A spotlight shone down onto Mort’s desk. The toy weapons, Rachel’s ATM money, the Turbo Fighter game, and Book of Magic Instruction were bathed in a cool luminescence. “You were
all
stealing my treasures!” Mort accused in a wheeze. “And you, my fiery one,” he spun to Rachel. “You traversed the Forbidden Tunnels.” The televisions tuned into one wall-sized image of Rachel and Atomik Lad scurrying through the air conditioning vents. “You must pay, all of you, for your crimes here today. And pay you shall, the same as those who have come before you—with your eternal souls fueling my
continued unlife!”

“Mort is person of the thing that hungries dead?” Shiro asked.

“Why of course,” Mort wheezed. “How do you think I survived these many, many years?”

“Let me get this straight,” Rachel said. “You’re not actually
alive?”

“Correct. It’s the result of a ritual I learned from a Tome of Everyday Magic I picked up in one of my treasure keeps some time ago. It involves Zombie King blood. Very messy.”

“Yeah, right,” she scoffed. “Prove it.”

“Heh. Certainly.” He picked up the Li’l Warrior’s foam sword that Norman had been using. “Behold!” he announced and plunged the blade deep into his breast. “Conventional weapons cannot harm me! I am immortal! I have inside me blood of Zombie Kings! No man can be my equal!”

“It’s just a toy sword, dude” Norman said. “You couldn’t harm a fly with that thing.”

“Ha!” Mort wheeze-coughed. “Your deceit shan’t beguile me. I watched with mine own eyes as you struck down a score of my fiercest monsters with but this very blade.”

Atomik Lad stopped messing with the rope around his wrists. “Screw this. You picked the wrong party of adventurers to mess with, old man.”

“For your insolence,
you
shall be the first to be consumed,” Mort wheezed menacingly.

“Okay.” Atomik Flames engulfed the ex-sidekick. His chair met an untimely and splintered demise.

Mort immediately sat down with his head held low. A pencil materialized in his skeletal hand as he scribbled in a notepad. “But in light of your heartfelt apology, I hereby release you all.”

Atomik Lad’s Field vanished. “Thanks,” he said and went about releasing his friends.

__________

 

Nuklear Man was used to breaking the commonly held laws of physics. He did it with a kind of clockwork regularity that one wouldn’t expect to find in your average physics defying behavior. And he broke those laws with such force that even the most brilliant scientific minds on Earth had to abandon their comforting theories and grudgingly accept what had previously been assumed to be just plain wrong, Kopelson’s Intrinsity Model of reality.

Kopelson’s First Law.

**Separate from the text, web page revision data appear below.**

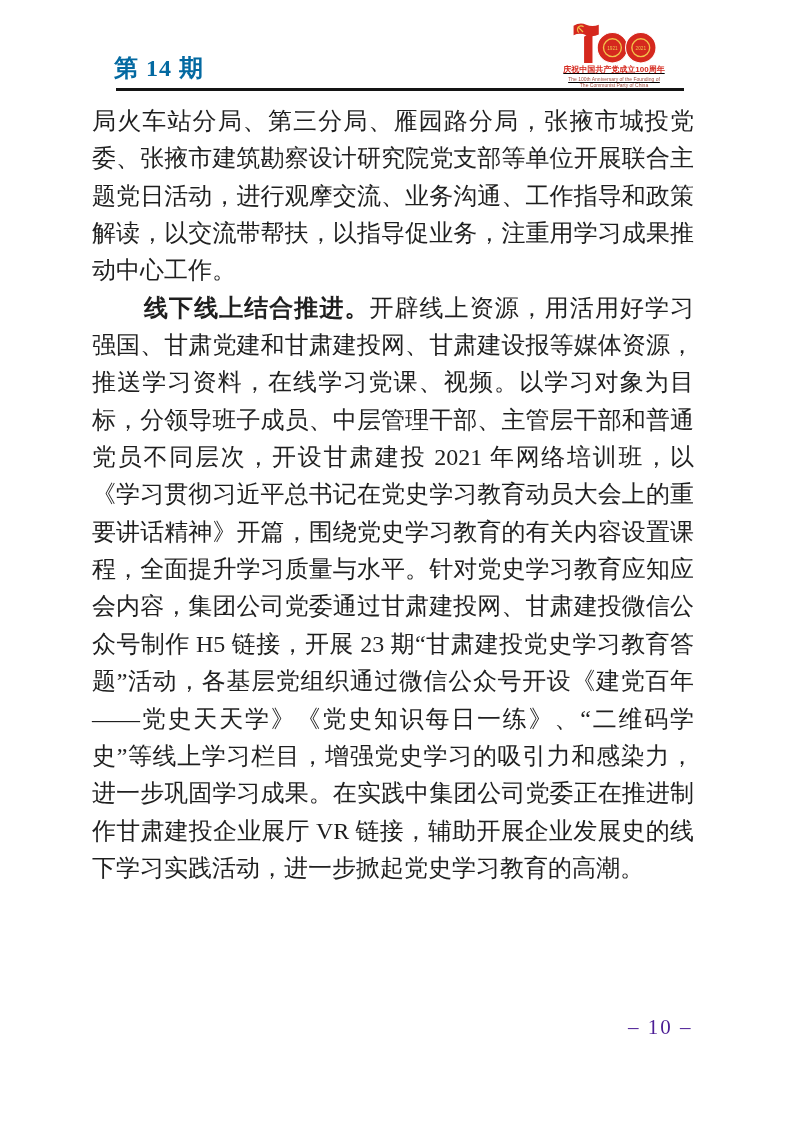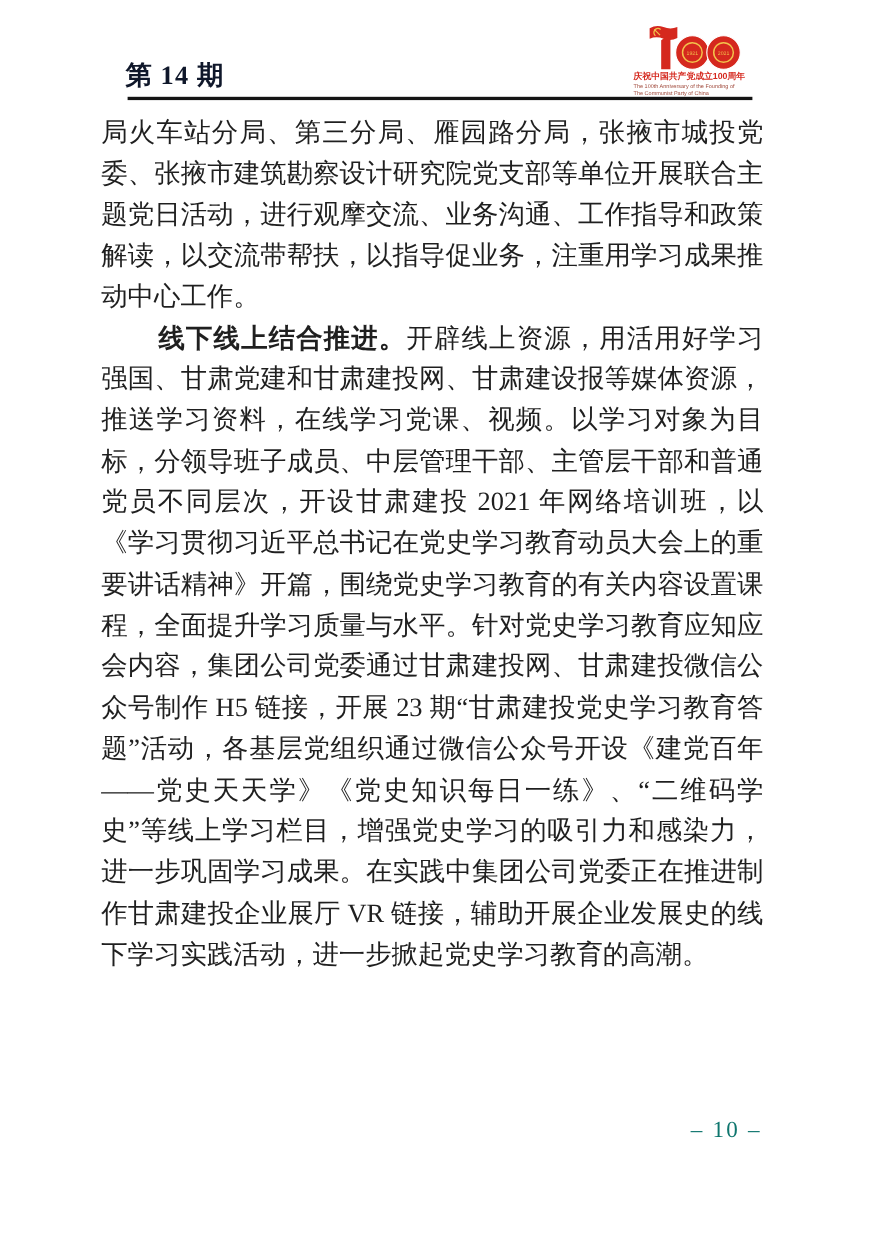--- a/index.html
+++ b/index.html
@@ -12,31 +12,32 @@
     overflow: hidden;
     margin: 0 auto;
   }
   
   .issue-label {
     position: absolute;
     left: 114px;
     top: 52px;
     font-size: 24px;
     font-weight: 700;
-    color: #0f172a;
+    color: #0369a1;
     letter-spacing: 1px;
     white-space: nowrap;
   }
   .logo-block {
     position: absolute;
-    left: 576px;
+    left: 559px;
     top: 22px;
     width: 110px;
-    text-align: left;
+    text-align: center;
     line-height: 1;
+    text-decoration: underline;
   }
   .logo-mark { display: block; margin: 0 auto 2px auto; }
   .logo-caption-cn {
     font-family: "Liberation Sans", sans-serif;
     font-size: 8px;
     font-weight: 700;
     color: #d5281e;
     white-space: nowrap;
     margin-top: 1px;
   }
@@ -70,21 +71,21 @@
   }
   .body-text p { margin: 0; padding: 0; }
   .body-text p.indent { text-indent: 2.17em; }
   .lead { font-weight: 700; }
   
   .page-number {
     position: absolute;
     left: 628px;
     top: 1015px;
     font-size: 21px;
-    color: #0f766e;
+    color: #4c1d95;
     letter-spacing: 2px;
     white-space: nowrap;
   }
 </style>
 </head>
 <body>
 
 <div class="page">
 
   <div class="issue-label">第 14 期</div>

Everything that exists within a system has a tendency to be itself. This fairly straightforward point explains why things like apples don’t suddenly turn into things like cars or orangutans. This is a very convenient state of affairs for things like humans because it keeps reality stable enough to survive in it.

However, Kopelson’s First Law also explained Nuklear Man’s current torment. He had been forced into a realm of nonexistence. No space, no time, nothing outside himself. It was somewhat like being squeezed through a subatomic hole for all eternity. The pain was something that mere words could not convey and I’m sorry for it. He could not help but exist within this realm of Nothing and it ripped at him with the fury of his insult of his mere existence.

His mind reeled to escape from being cut by the razors of unbeing. Images. Strangely familiar, yet tauntingly alien. Wolves with coats of flame. The vast emptiness of some infinite cosmic crevice and the threat of those that call it home. “…Allies of madness, cut their own throats as soon as their foes. This is what Fate would have us fight beside…?”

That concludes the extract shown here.